I need some advice please. One of my BPT is full of eggs. She has been this way for about 4 weeks. I have moved her and one of the males to my 5.5 gallon QT tank with some hornwort. From what I've see on line, my Ph is to high for them to spawn. (Ph 8.5). I never planned on breeding, I just want my female to survive.


----------



## coralbandit (Jul 29, 2012)

If she can't or doesn't want to spawn she can absorb the eggs.
Are you sure it's not bloat or dropsy or something like that?


----------



## Irish Rose (Jun 9, 2013)

I have treated her with a wormer, fed peas soaked in garlic and tried an Epsom Salt bath. She does not have the pine cone look of dropsey.

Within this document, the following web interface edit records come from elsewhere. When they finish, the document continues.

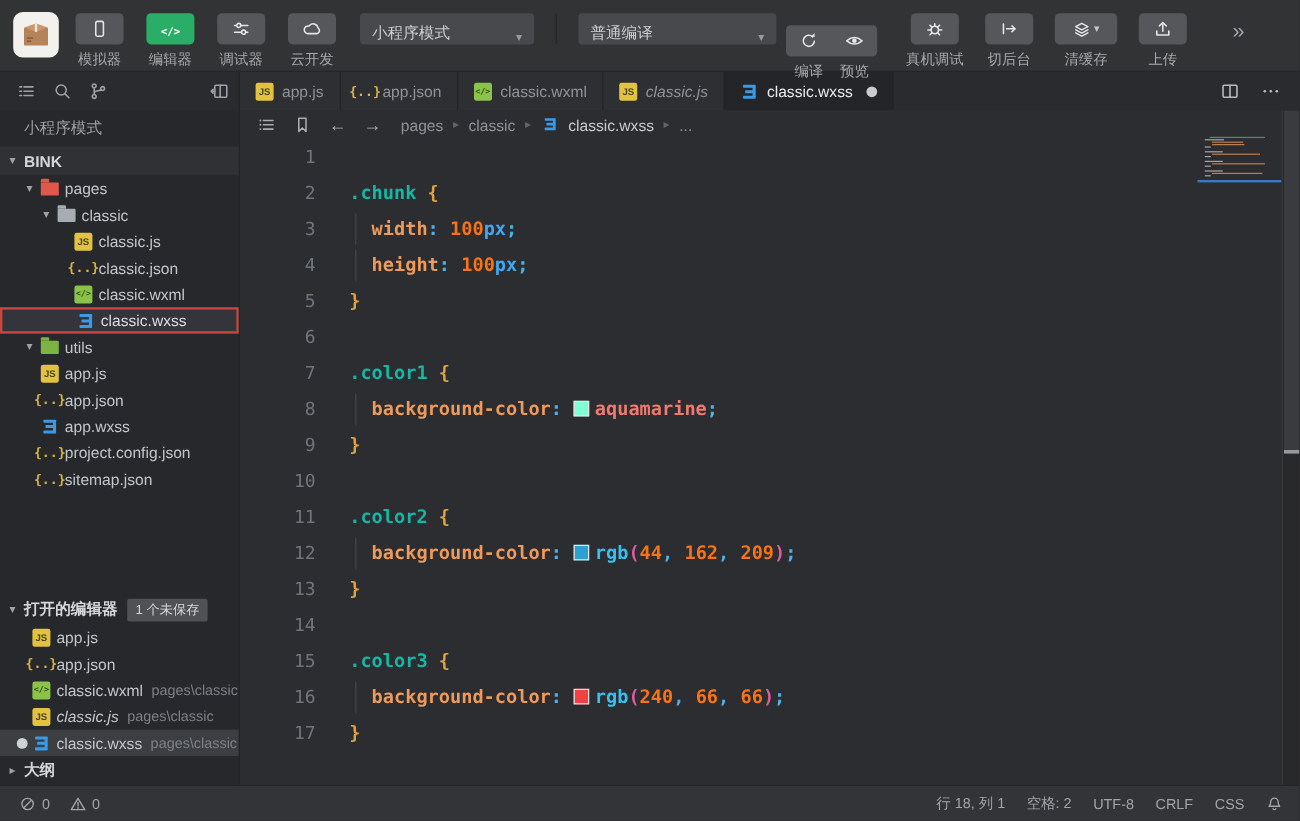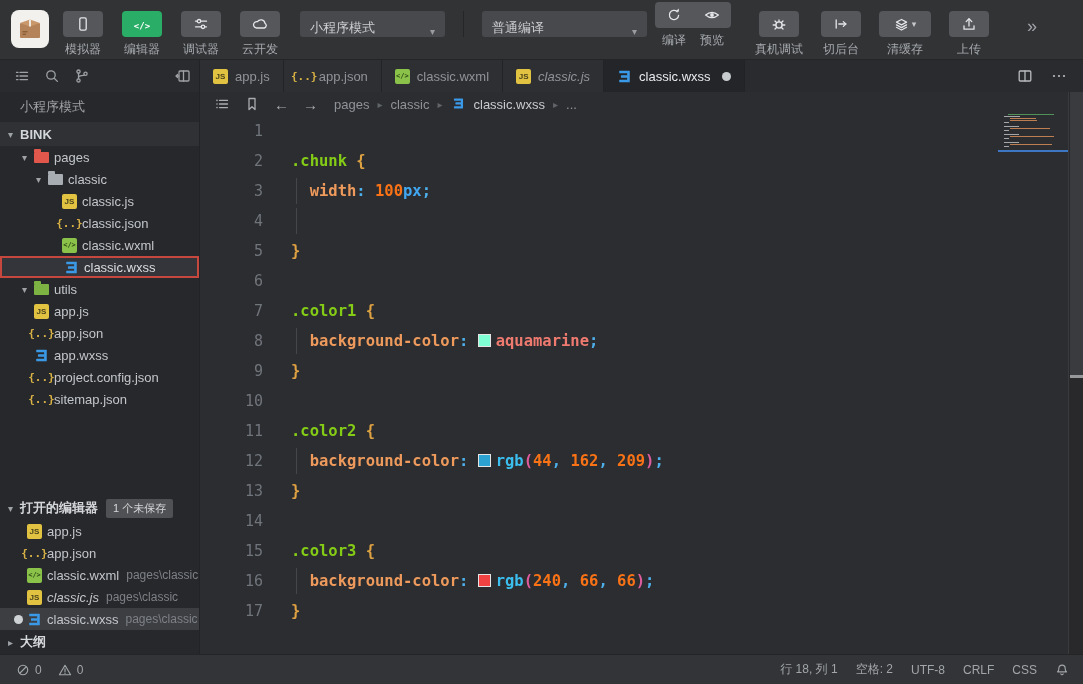--- a/index.html
+++ b/index.html
@@ -183,7 +183,7 @@
       <span>普通编译</span>
       <span class="dd-caret">▾</span>
     </div>
-    <div id="pair-group" style="margin-left:8px; display:flex; flex-direction:column; margin-top:2px;">
+    <div id="pair-group" style="margin-left:8px; display:flex; flex-direction:column; margin-top:21px;">
         <div class="pair-box">
   <div class="half">
             <span>

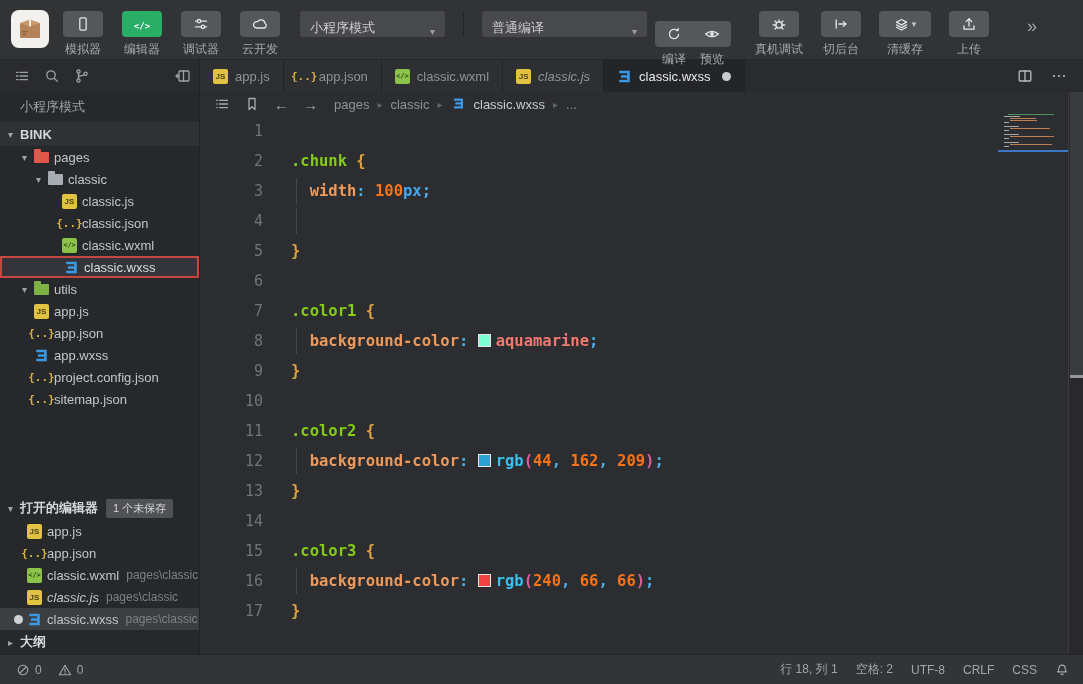--- a/index.html
+++ b/index.html
@@ -97,7 +97,7 @@
   .code-text { position:absolute; left:91px; }
   .guide { position:absolute; left:96px; top:2px; bottom:2px; width:1px; background:#45464a; }
   .cursor { position:absolute; left:91px; top:4px; width:2px; height:22px; background:#e8e8e8; }
-  .tk-cm{color:#5bb363} .tk-sel{color:#84cc16} .tk-br{color:#dfa243} .tk-prop{color:#ed9a5c}
+  .tk-cm{color:#5bb363} .tk-sel{color:#14b8a6} .tk-br{color:#dfa243} .tk-prop{color:#ed9a5c}
   .tk-pun{color:#4db0ea} .tk-num{color:#f97316} .tk-unit{color:#41a7f0} .tk-fn{color:#3bbfee}
   .tk-paren{color:#dd5c9e} .tk-val{color:#ef7a70} .tk-pl{color:#d4d4d4}
   .swatch { display:inline-block; width:13px; height:13px; border:1px solid #e4e4e4;

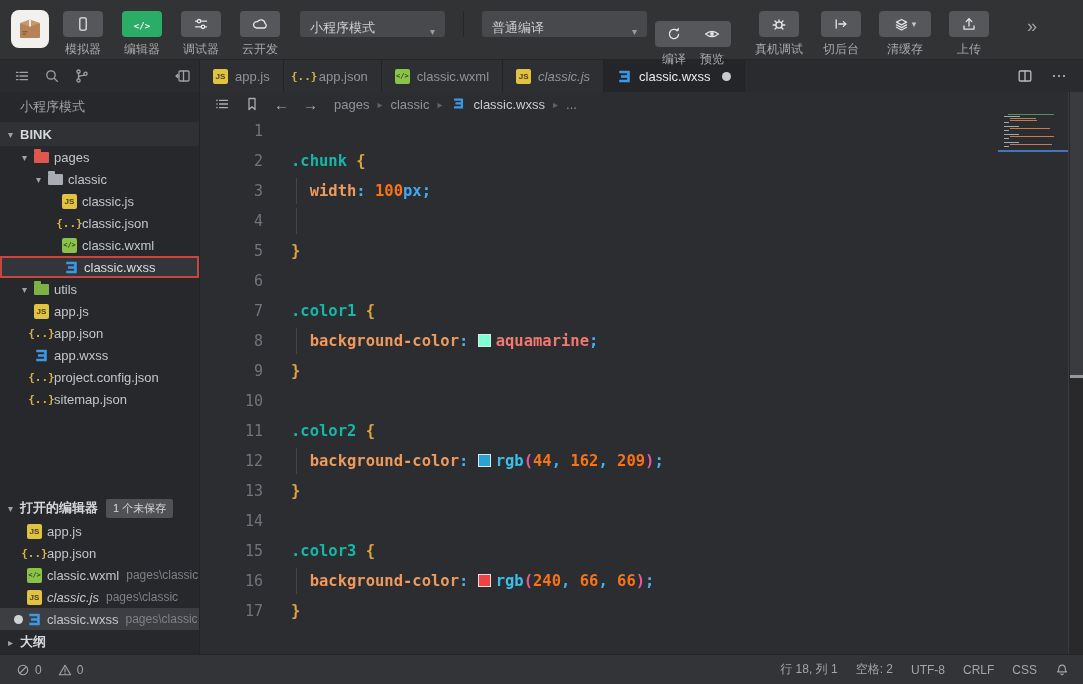--- a/index.html
+++ b/index.html
@@ -509,7 +509,7 @@
           <div class="line"><span class="ln">1</span></div>
           <div class="line"><span class="ln">2</span><span class="code-text"><span class="tk-sel">.chunk</span><span class="tk-pl"> </span><span class="tk-br">{</span></span></div>
           <div class="line"><span class="ln">3</span><span class="guide"></span><span class="code-text"><span class="tk-pl">  </span><span class="tk-prop">width</span><span class="tk-pun">:</span><span class="tk-pl"> </span><span class="tk-num">100</span><span class="tk-unit">px</span><span class="tk-pun">;</span></span></div>
-          <div class="line"><span class="ln">4</span><span class="guide"></span></div>
+          <div class="line"><span class="ln">4</span><span class="guide"></span><span class="code-text"><span class="tk-pl">  </span><span class="tk-prop">height</span><span class="tk-pun">:</span><span class="tk-pl"> </span><span class="tk-num">100</span><span class="tk-unit">px</span><span class="tk-pun">;</span></span></div>
           <div class="line"><span class="ln">5</span><span class="code-text"><span class="tk-br">}</span></span></div>
           <div class="line"><span class="ln">6</span><span class="code-text"></span></div>
           <div class="line"><span class="ln">7</span><span class="code-text"><span class="tk-sel">.color1</span><span class="tk-pl"> </span><span class="tk-br">{</span></span></div>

She looks so uncomfortable.
Her photo is on my profile.


----------



## coralbandit (Jul 29, 2012)

How often/how much do you feed?She looks big ,but healthy!Possibly she is getting too much food?


----------



## Irish Rose (Jun 9, 2013)

I feed two small feedings daily during the week and skip weekend feeding. I rotate between flakes, pellets and frozen bloodworms. Twice a week I drop 1 algae pellet ( broken up) in for my 3 Zipper Loaches. None of the other fish are fat or bloated. I have 6 BPT, 4 WCMM, 3 Zipper Loaches and a Crowntail Betta in the 36 gallon.


----------



## coralbandit (Jul 29, 2012)

They'll all do fine being fed once a day.But sounds like it is just a individual issue.
Good luck!


----------



## rtmaston (Jul 14, 2012)

I had one and she absorb her eggs.


----------